Дизель грохочет на максимальных оборотах. Капитан включает носовую лебедку, и цепь, натянувшись, как струна, встает из воды. «Онега» подтягивает себя к якорю, вцепившемуся в грунт. Со скрежетом, перемалывая песок, теплоход ползет по мели, сантиметр за сантиметром приближаясь к спасительной глубине.

Лицо Кэпа становится красным от волнения. Реверс. Задний ход. Винт размывает песок под днищем. Реверс. Полный вперед. Еще десять сантиметров. Вперед-назад, вперед-назад.

Но вот движение «Онеги» ускоряется. Она — переваливается с боку на бок, словно утка. Под днищем нет сплошного грунта — только «ребра» песчаных наносов. Наконец — глубина. Легкая бортовая качка от волны.

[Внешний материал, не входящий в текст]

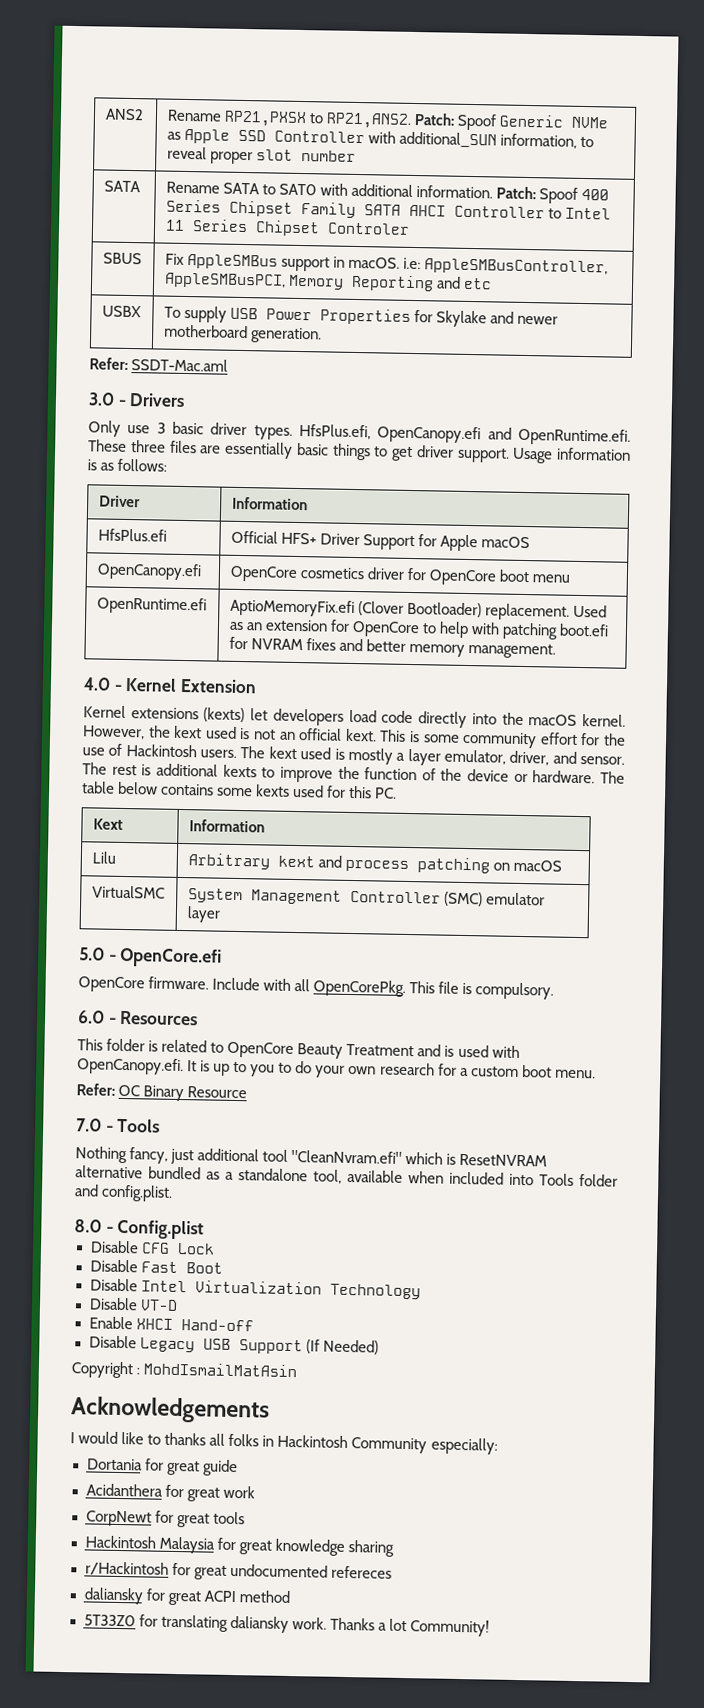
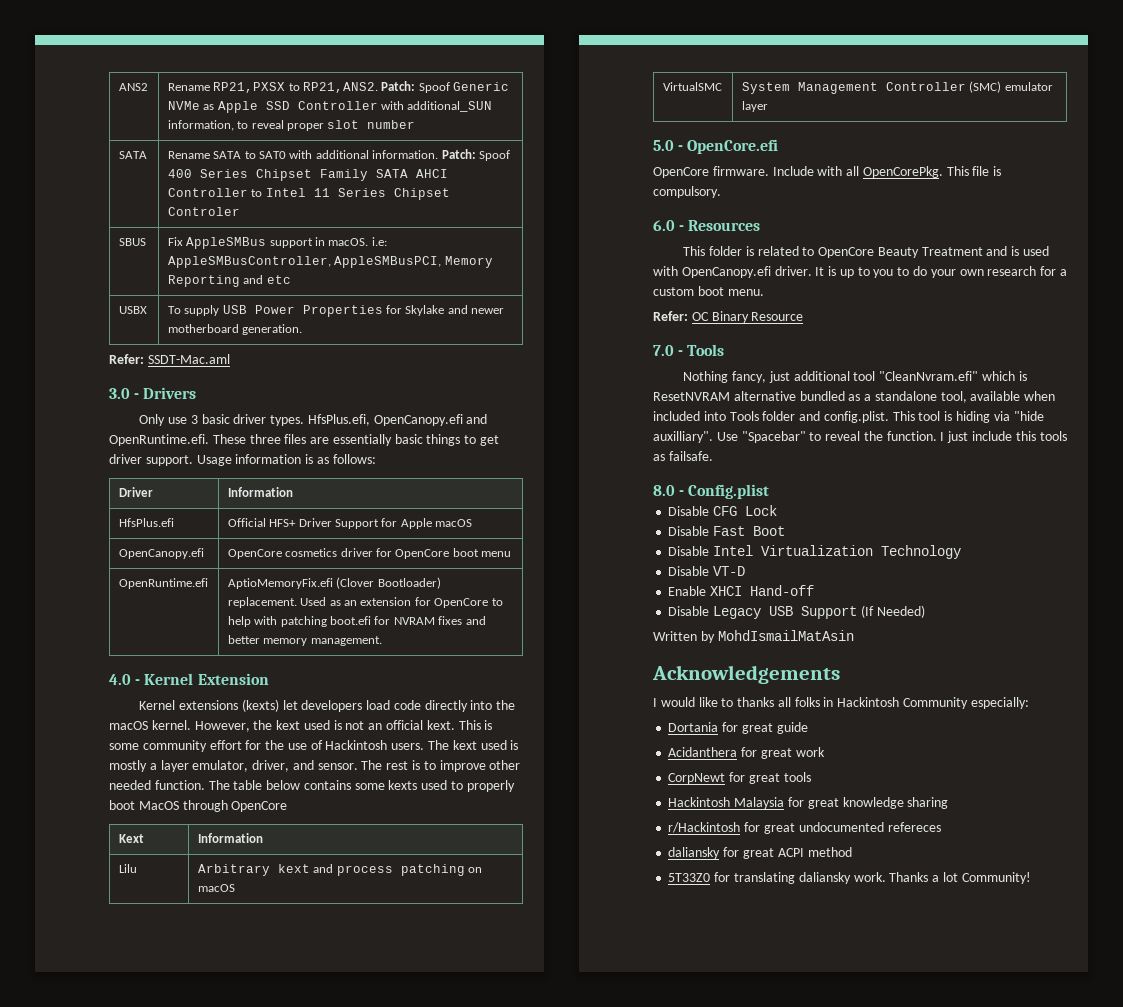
[155,763,596,784] additional kexts to improve the function of the device or hardware. -> [423,760,521,772] [109,780,205,790] to improve other needed function.
[326,785,398,799] for this PC. -> [451,780,515,792] [109,800,288,812] to properly boot MacOS through OpenCore
[77,1057,184,1076] OpenCanopy.efi. -> [681,266,812,278] OpenCanopy.efi driver.
(174, 1193) none -> [892,411,1044,423] [653,431,1067,443] [653,451,713,461] This tool is hiding via "hide auxilliary". Use "Spacebar" to reveal the function. I just include this tools as failsafe.
[71,1361,141,1379] Copyright : -> [653,631,715,643] Written by

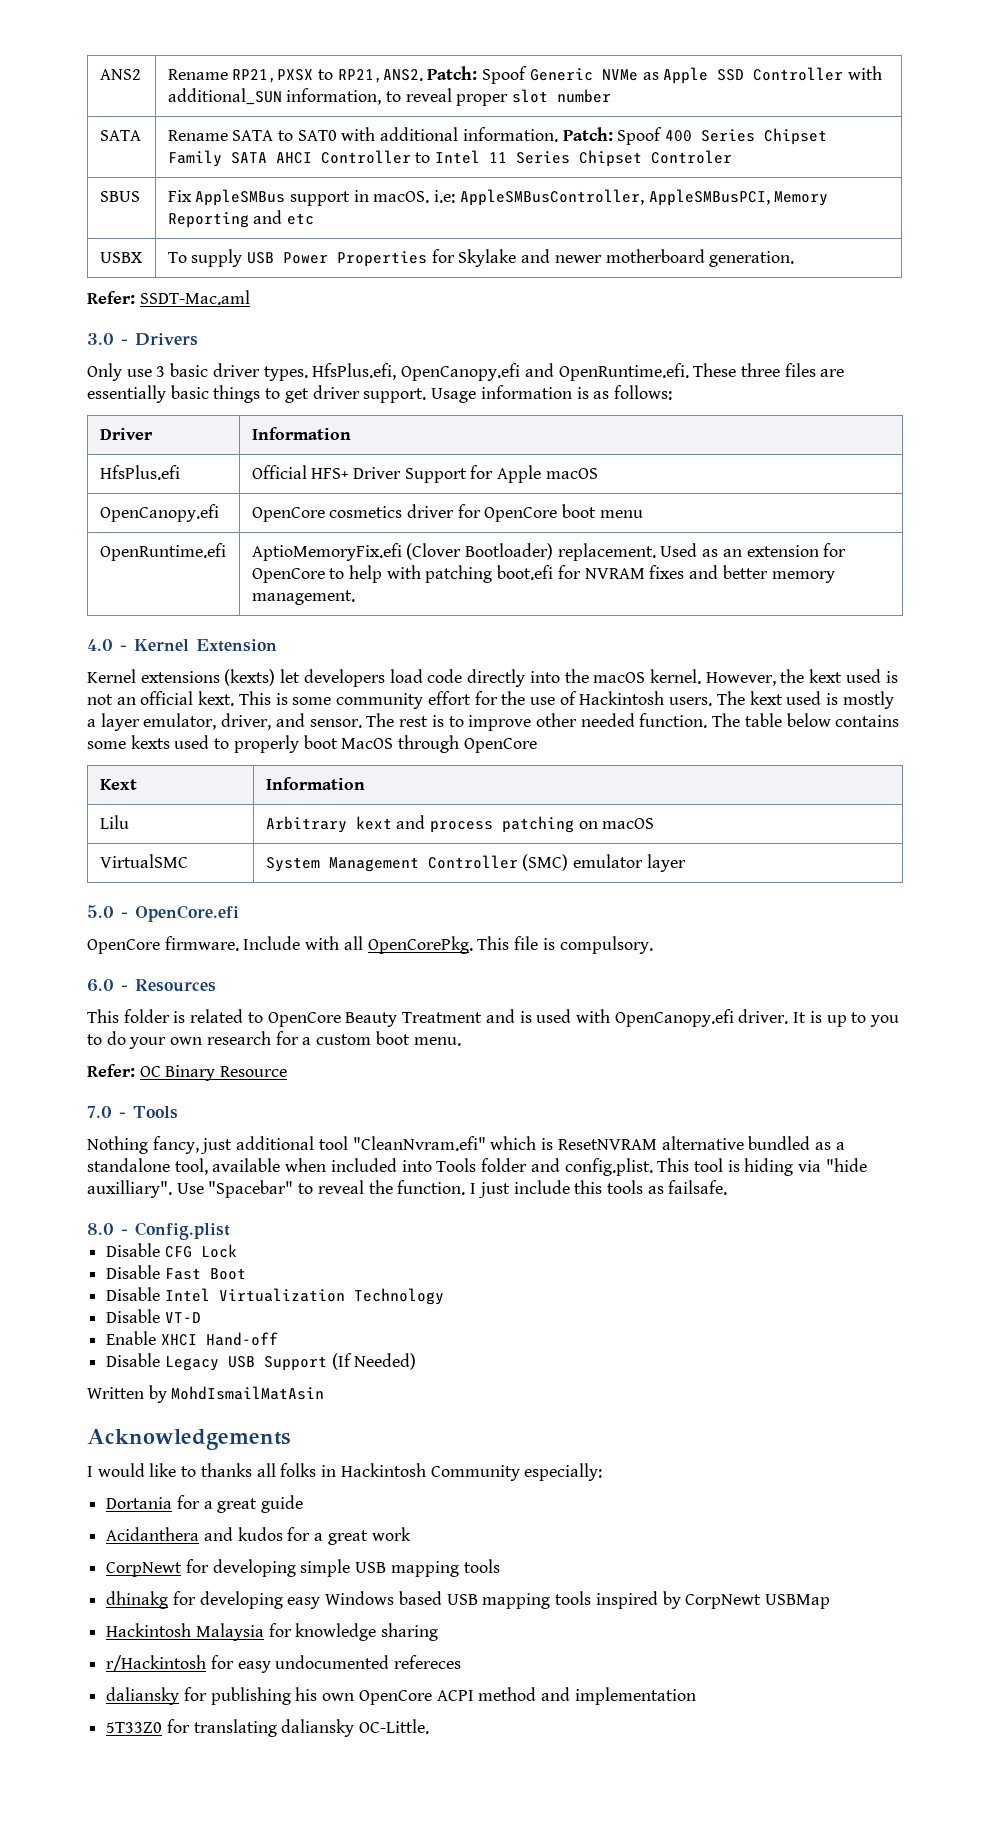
(739, 727) none -> [203,1501,213,1509] a
[741,747,758,757] for -> [203,1527,324,1541] and kudos for a
[748,772,811,784] great tools -> [212,1559,500,1577] [106,1591,830,1609] developing simple USB mapping tools // dhinakg for developing easy Windows based USB mapping tools inspired by CorpNewt USBMap
[807,798,839,809] great -> (292, 1630) none
[763,823,795,834] great -> [237,1661,271,1673] easy
[742,848,774,859] great -> [210,1687,432,1705] publishing his own OpenCore
(852, 852) none -> [541,1687,696,1705] and implementation
[853,872,1031,884] work. Thanks a lot Community! -> [359,1719,430,1734] OC-Little.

Кэп утирается рукавом, царапая щеку шевронами.

— Ну, где там Ложко?

«Дюралька» показывается из дождя, за ней, словно плавучая мишень, скользит оранжевый буй.

— Забрось правее! — кричит капитан в мегафон. — Ох, и раскатаю я управление пути… Вот ты, Петровский, — неожиданно напускается он на Валеру, — выдающиеся мысли записываешь, а ты в газету напиши, продерни этих «уповцев»!

— А что! — вдохновляется Валера и заглядывает в блокнот. — Можно эпиграф подобрать. Например: «И всех больнее раним мы того, кого на деле всех нежнее любим». Из Гёте.

— Это ты о чем?

— Ну, про «уповцев». Они должны о нас заботиться, так сказать, любить, и в результате…

Тонкая мысль ускользает, как угорь, и Валера растерянно поводит из стороны в сторону своими окулярами.

— Ты, Валера, в масштабе «Онеги» — голова! — язвительно замечает Леша.

Шлюпка уже повисла на талях. Механик — я вижу его крепкую шею — вращает рукоятку лебедки. Плащ он положил в «дюральку», на банку.

Винт, почувствовав глубину и простор, работает мощно и вольно. Сейчас все решится, сейчас. Целая неделя поисков, ошибок, переживаний привела к решающему шагу.

Команда снова собралась в рубке.

Механик склоняется над шлюпкой, сворачивая плащ в узел. Я слежу за ним из-за приоткрытой дверцы. Нас никто не видит, только чайки, которые проносятся над головой!

— Не надо заворачивать, — говорю я, осторожно подойдя к Ложко. — Хотелось бы взглянуть на икону.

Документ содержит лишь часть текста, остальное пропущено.